--- What you should do ---
Reproduce this listing from its first line through the line with "Contract Violations (resolved)", inclusive, leaving out all that follows.

--- Supplied records ---

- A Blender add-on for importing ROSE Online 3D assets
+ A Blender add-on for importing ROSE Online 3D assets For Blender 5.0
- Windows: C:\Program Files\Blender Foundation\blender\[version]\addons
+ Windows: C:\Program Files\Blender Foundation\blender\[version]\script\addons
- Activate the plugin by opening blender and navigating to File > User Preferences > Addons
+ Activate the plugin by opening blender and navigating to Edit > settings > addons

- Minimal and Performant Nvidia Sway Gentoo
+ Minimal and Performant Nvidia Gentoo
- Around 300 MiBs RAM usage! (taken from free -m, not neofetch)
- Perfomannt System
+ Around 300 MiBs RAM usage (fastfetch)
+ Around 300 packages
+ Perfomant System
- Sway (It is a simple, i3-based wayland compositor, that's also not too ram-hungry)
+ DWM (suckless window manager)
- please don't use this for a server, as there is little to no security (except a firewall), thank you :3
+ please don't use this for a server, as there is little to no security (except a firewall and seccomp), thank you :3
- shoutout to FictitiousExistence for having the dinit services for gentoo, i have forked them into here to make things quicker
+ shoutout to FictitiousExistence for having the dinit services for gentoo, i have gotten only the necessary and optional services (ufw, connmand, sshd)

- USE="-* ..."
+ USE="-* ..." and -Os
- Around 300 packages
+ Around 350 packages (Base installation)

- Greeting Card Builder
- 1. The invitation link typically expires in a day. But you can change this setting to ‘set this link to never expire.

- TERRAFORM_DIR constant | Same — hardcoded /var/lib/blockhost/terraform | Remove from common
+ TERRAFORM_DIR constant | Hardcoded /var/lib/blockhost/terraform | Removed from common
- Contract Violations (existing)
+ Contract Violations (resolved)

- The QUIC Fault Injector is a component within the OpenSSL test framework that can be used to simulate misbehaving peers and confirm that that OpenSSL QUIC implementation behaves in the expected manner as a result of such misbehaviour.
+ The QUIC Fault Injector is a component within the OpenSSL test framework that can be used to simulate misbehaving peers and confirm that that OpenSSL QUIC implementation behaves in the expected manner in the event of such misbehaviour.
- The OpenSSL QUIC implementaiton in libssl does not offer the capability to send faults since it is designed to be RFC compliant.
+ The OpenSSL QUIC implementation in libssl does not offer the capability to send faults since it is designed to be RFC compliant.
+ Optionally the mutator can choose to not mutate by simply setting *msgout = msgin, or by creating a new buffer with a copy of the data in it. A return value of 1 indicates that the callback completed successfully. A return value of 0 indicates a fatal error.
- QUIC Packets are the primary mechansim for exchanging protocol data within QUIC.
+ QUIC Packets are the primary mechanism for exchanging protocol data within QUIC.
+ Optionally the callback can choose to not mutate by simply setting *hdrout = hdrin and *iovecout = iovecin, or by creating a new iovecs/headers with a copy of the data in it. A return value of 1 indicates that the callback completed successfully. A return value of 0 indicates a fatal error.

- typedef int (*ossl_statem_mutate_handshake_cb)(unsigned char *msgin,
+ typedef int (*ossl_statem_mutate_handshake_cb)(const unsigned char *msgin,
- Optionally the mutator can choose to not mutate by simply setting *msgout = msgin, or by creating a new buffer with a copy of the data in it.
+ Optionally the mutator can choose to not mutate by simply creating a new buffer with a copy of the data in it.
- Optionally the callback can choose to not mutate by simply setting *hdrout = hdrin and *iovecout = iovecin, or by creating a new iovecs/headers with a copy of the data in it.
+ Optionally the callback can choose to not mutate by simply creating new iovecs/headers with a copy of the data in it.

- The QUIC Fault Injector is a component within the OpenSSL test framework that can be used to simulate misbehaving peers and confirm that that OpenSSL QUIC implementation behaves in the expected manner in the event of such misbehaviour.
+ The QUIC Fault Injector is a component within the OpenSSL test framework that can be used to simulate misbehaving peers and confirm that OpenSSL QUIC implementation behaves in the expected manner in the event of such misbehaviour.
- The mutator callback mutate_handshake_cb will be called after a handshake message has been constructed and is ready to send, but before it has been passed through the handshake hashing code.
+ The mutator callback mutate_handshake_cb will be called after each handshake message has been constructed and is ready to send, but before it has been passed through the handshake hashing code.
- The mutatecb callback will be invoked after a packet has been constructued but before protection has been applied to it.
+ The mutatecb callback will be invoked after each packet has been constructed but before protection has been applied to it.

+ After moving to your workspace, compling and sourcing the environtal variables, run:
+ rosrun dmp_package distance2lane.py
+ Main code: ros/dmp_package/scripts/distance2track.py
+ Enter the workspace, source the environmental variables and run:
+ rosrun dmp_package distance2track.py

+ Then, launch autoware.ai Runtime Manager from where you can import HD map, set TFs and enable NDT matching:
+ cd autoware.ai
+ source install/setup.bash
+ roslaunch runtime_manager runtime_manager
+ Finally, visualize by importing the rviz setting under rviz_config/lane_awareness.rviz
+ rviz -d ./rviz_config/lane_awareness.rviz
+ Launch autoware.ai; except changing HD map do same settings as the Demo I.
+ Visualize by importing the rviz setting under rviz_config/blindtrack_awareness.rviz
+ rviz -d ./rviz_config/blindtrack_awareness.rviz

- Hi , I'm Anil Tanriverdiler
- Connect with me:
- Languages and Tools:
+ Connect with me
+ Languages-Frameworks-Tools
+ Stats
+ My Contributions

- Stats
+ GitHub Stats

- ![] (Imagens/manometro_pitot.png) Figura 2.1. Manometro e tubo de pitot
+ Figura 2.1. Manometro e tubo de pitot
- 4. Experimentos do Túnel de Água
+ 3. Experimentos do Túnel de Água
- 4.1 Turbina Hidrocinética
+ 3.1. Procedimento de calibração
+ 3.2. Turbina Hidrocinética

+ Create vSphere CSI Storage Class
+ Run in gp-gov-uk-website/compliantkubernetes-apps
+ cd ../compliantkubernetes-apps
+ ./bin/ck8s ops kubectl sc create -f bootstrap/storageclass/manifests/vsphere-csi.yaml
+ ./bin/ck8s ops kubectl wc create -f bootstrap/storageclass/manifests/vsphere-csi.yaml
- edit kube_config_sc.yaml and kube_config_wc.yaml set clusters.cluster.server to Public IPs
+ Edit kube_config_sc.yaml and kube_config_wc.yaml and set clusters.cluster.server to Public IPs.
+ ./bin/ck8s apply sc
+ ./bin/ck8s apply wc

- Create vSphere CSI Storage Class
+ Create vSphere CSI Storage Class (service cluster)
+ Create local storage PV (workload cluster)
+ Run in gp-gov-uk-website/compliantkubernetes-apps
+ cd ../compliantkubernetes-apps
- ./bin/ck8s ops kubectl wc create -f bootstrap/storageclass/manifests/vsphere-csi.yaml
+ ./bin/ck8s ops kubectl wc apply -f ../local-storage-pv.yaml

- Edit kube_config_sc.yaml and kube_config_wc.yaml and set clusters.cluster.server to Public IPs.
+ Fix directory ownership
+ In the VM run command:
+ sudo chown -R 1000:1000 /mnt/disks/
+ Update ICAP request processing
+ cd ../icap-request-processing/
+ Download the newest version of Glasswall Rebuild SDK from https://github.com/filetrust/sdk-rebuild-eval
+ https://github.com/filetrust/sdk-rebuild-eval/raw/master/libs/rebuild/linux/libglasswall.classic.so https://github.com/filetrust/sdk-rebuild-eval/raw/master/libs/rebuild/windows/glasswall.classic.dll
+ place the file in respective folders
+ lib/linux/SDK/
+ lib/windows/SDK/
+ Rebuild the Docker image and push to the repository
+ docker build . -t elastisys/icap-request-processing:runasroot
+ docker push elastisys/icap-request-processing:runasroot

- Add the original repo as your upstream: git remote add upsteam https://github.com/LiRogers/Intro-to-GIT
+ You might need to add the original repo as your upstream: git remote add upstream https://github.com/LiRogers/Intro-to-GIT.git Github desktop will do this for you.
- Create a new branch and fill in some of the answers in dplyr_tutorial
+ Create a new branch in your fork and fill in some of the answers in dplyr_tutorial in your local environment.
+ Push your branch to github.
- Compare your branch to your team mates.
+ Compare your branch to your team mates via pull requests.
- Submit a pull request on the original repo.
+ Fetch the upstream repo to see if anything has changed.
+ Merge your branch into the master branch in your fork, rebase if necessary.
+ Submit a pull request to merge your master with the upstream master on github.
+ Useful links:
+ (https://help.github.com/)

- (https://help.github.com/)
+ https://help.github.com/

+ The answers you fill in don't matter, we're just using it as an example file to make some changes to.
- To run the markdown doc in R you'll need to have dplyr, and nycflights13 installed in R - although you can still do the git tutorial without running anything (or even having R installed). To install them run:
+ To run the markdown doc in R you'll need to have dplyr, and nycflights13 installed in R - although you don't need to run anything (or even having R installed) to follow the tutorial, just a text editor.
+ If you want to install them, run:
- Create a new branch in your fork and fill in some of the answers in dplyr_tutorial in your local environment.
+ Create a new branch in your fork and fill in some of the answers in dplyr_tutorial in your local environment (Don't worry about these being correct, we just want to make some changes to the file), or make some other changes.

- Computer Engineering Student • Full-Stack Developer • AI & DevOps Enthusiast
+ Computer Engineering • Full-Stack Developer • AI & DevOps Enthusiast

--- Finished exercise ---
- A Blender add-on for importing ROSE Online 3D assets
+ A Blender add-on for importing ROSE Online 3D assets For Blender 5.0
- Windows: C:\Program Files\Blender Foundation\blender\[version]\addons
+ Windows: C:\Program Files\Blender Foundation\blender\[version]\script\addons
- Activate the plugin by opening blender and navigating to File > User Preferences > Addons
+ Activate the plugin by opening blender and navigating to Edit > settings > addons

- Minimal and Performant Nvidia Sway Gentoo
+ Minimal and Performant Nvidia Gentoo
- Around 300 MiBs RAM usage! (taken from free -m, not neofetch)
- Perfomannt System
+ Around 300 MiBs RAM usage (fastfetch)
+ Around 300 packages
+ Perfomant System
- Sway (It is a simple, i3-based wayland compositor, that's also not too ram-hungry)
+ DWM (suckless window manager)
- please don't use this for a server, as there is little to no security (except a firewall), thank you :3
+ please don't use this for a server, as there is little to no security (except a firewall and seccomp), thank you :3
- shoutout to FictitiousExistence for having the dinit services for gentoo, i have forked them into here to make things quicker
+ shoutout to FictitiousExistence for having the dinit services for gentoo, i have gotten only the necessary and optional services (ufw, connmand, sshd)

- USE="-* ..."
+ USE="-* ..." and -Os
- Around 300 packages
+ Around 350 packages (Base installation)

- Greeting Card Builder
- 1. The invitation link typically expires in a day. But you can change this setting to ‘set this link to never expire.

- TERRAFORM_DIR constant | Same — hardcoded /var/lib/blockhost/terraform | Remove from common
+ TERRAFORM_DIR constant | Hardcoded /var/lib/blockhost/terraform | Removed from common
- Contract Violations (existing)
+ Contract Violations (resolved)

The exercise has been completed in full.